Table 12: Dosing of Didanosine Delayed-Release Capsules
Patient Weight Dosage
≥60 kg 400 mg once daily
<60 kg 250 mg once daily

Pediatric Patients

Didanosine delayed-release capsules have not been studied in pediatric patients. Please consult the complete prescribing information for didanosine chewable/dispersible buffered tablets and pediatric powder for oral solution for dosage and administration of didanosine to pediatric patients.

Dose Adjustment:

Clinical and laboratory signs suggestive of pancreatitis should prompt dose suspension and careful evaluation of the possibility of pancreatitis. Didanosine use should be discontinued in patients with confirmed pancreatitis (see WARNINGS and PRECAUTIONS, Drug Interactions

). Based on data with buffered didanosine formulations, patients with symptoms of peripheral neuropathy may tolerate a reduced dose of didanosine after resolution of the symptoms of peripheral neuropathy upon drug interruption. If neuropathy recurs after resumption of didanosine, permanent discontinuation of didanosine should be considered.

Concomitant Therapy:

Tenofovir disoproxil fumarate. A dose reduction of didanosine delayed-release capsules to 250 mg (adults weighing ≥60 kg with creatinine clearance ≥60 mL/min) or 200 mg (adults weighing ≥60 kg with creatinine clearance ≥60 mL/min) once taken daily together with tenofovir and a light meal (≤400 kcalories, ≤20% fat) or in the fasted state is recommended. The appropriate dose of didanosine delayed-release capsules coadministered with tenofovir in patients with creatinine clearance <60 mL/min has not been established. (See CLINICAL PHARMACOLOGY, Drug Interactions and PRECAUTIONS, Drug Interactions.)

Renal Impairment:

Dosing recommendations for didanosine delayed-release capsules and didanosine buffered formulations are different for patients with renal impairment. Please consult the complete prescribing information on administration of didanosine buffered formulations to patients with renal impairment. In adult patients with impaired renal function, the dose of didanosine should be adjusted to compensate for the slower rate of elimination. The recommended doses and dosing intervals of didanosine in adult patients with renal insufficiency are presented in Table 13.

Table 13: Recommended Dosage of Didanosine in Renal Impairment by Body Weighta
Dosage (mg)
Creatinine Clearance (mL/min) ≥ 60 kg < 60 kg
60 400 once daily 250 once daily
30 to 59 200 once daily 125 once daily
10 to 29 125 once daily 125 once daily
<10 125 once ddaily b

aBased on studies using a buffered formulation of didanosine

bNot suitable for use in patients <60 kg with CLCR <10 mL/min. An alternate formulation of didanosine should be used.

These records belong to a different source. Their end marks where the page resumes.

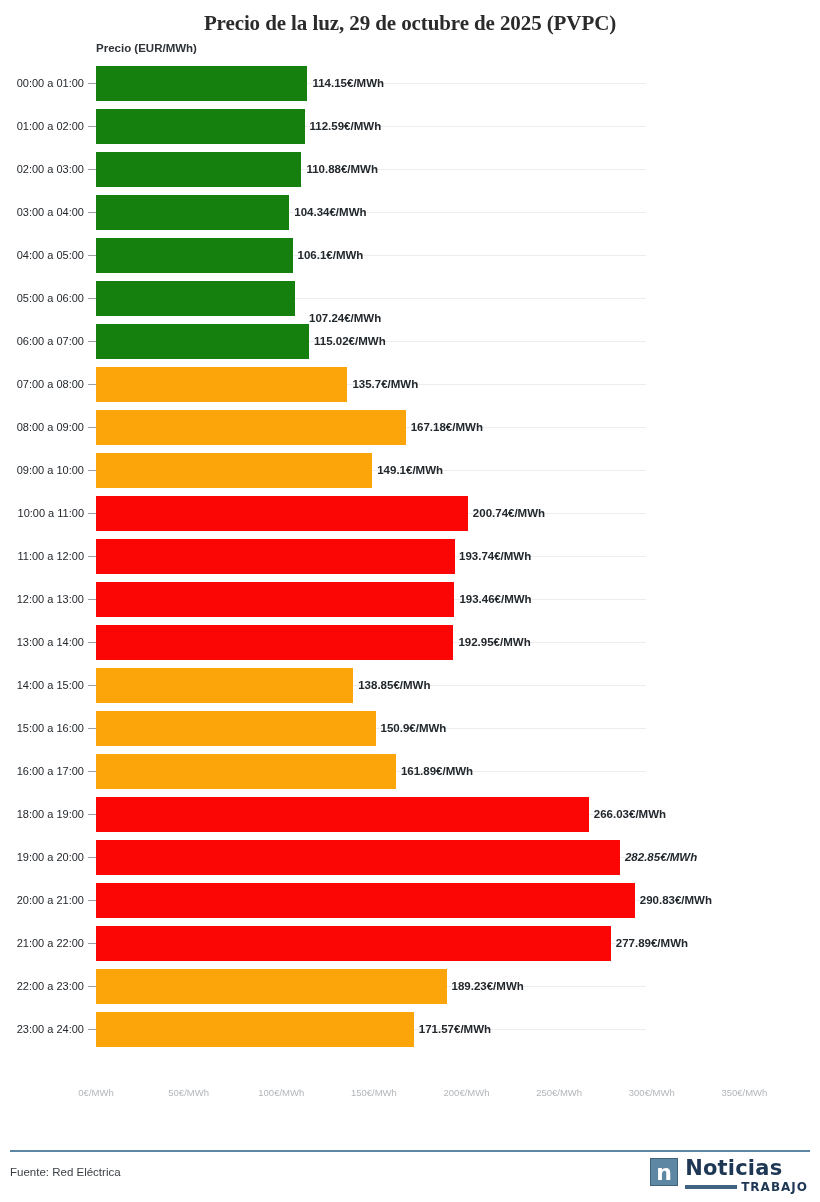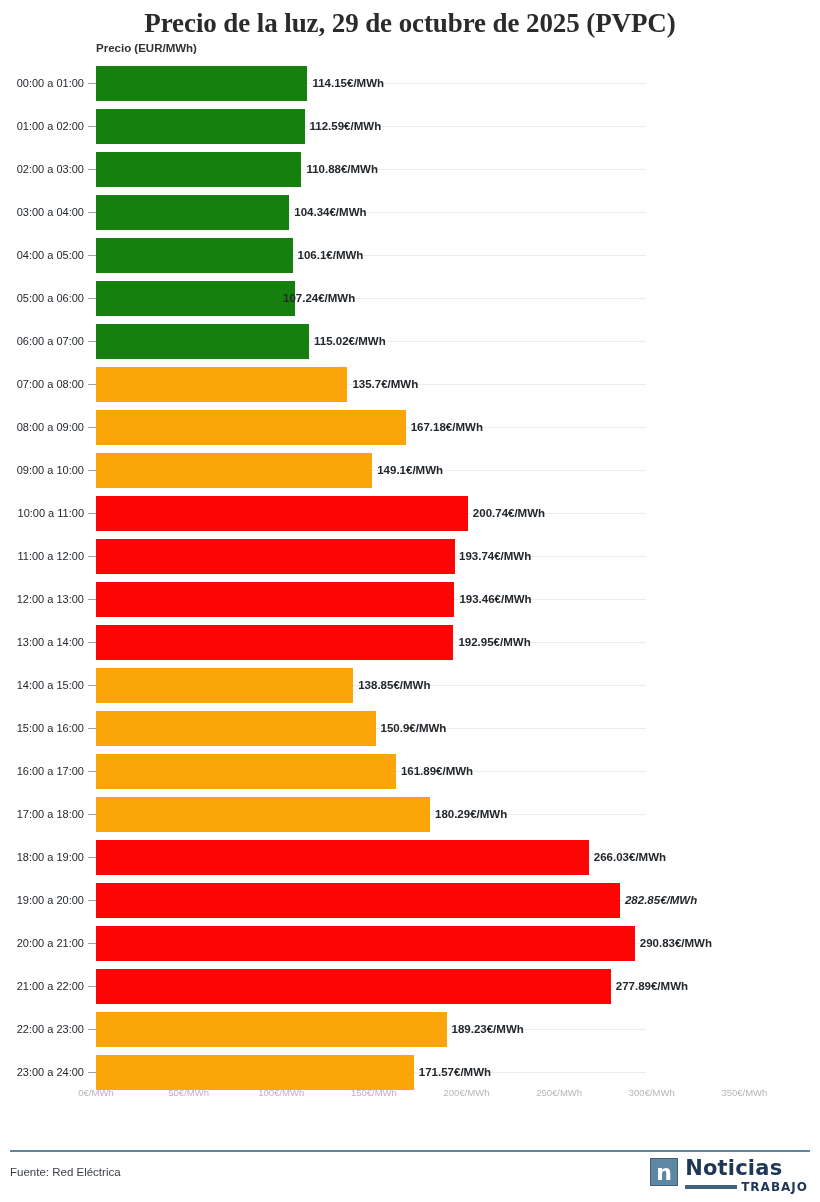"Precio de la luz, 29" .chart-title { font-size: 27px -> 21px }
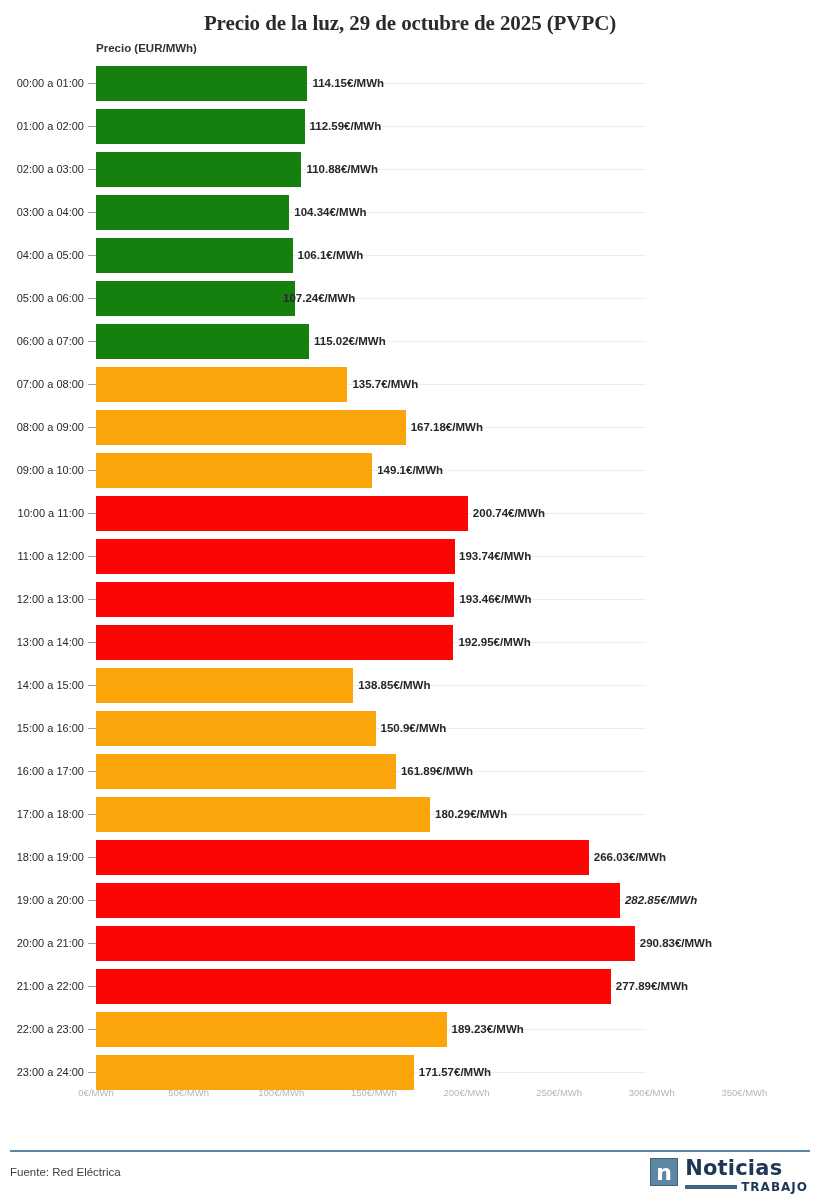"107.24€/MWh" div.value-label { left: 278px -> 304px; margin-top: none -> 20px }
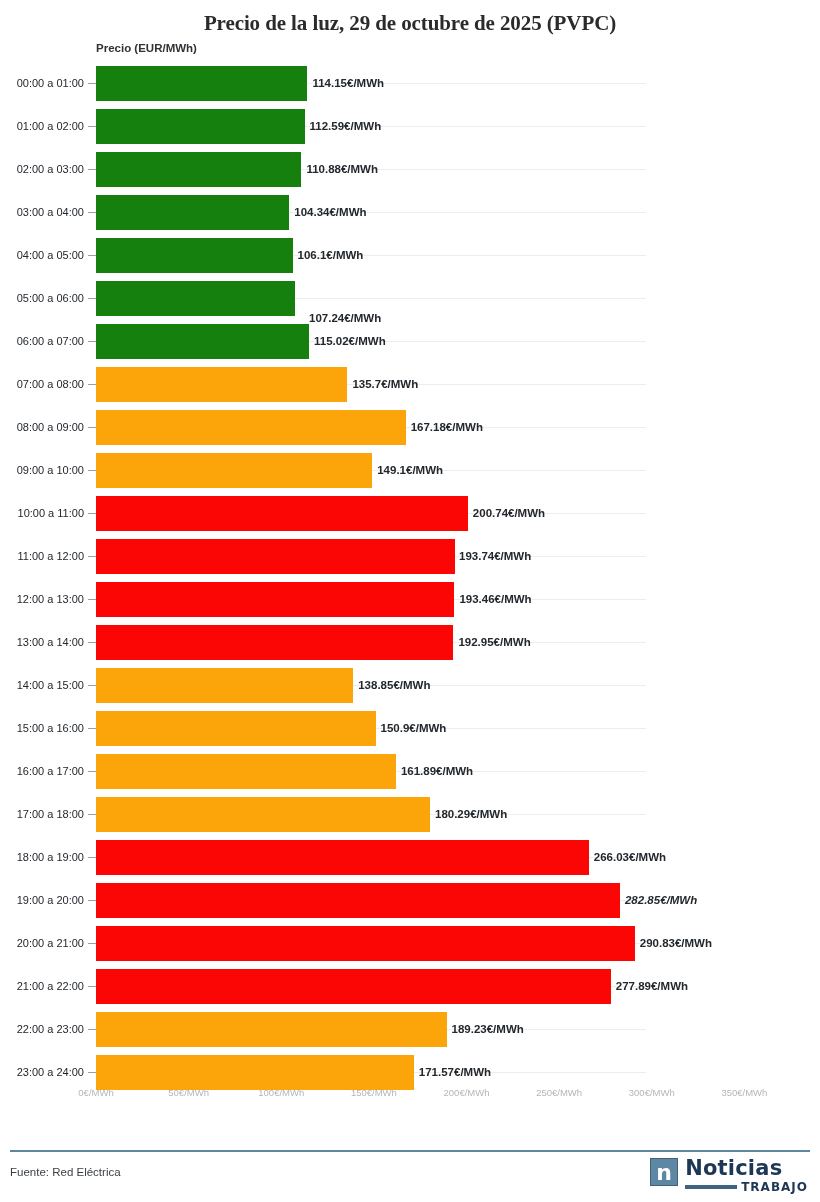"17:00 a 18:00" div.row { html: <div> <div></div> <div>17:00 a 18:00</div> <div></div> <div></div> <div>180.29€/MWh</div> </div> -> none }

Patients Requiring Continuous Ambulatory Peritoneal Dialysis (CAPD) or Hemodialysis:

For patients requiring CAPD or hemodialysis, follow dosing recommendations for patients with creatinine clearance less than 10 mL/min, shown in Table 13. It is not necessary to administer a supplement dose of didanosine following hemodialysis.

Hepatic Impairment:

(See WARNINGS and PRECAUTIONS.)

HOW SUPPLIED

Didanosine Delayed-Release Capsules are available as:

250 mg: Two-piece hard gelatin capsule with blue opaque cap and white opaque body filled with white pellets. Imprinted in black ink stylized barr 589 over 250 mg. Available in unit dose packages of 30 (3x10) NDC 68084-431-21

400 mg: Two-piece hard gelatin capsule with red opaque cap and white opaque body filled with white pellets. Imprinted in black ink stylized barr 590 over 400 mg. Available in unit dose packages of 30 (3x10) NDC 68084-432-21.

HANDLING AND DISPOSAL:

Disposal options include incineration, landfill, or sewer as dictated by specific circumstances and relevant national, state, and local regulations.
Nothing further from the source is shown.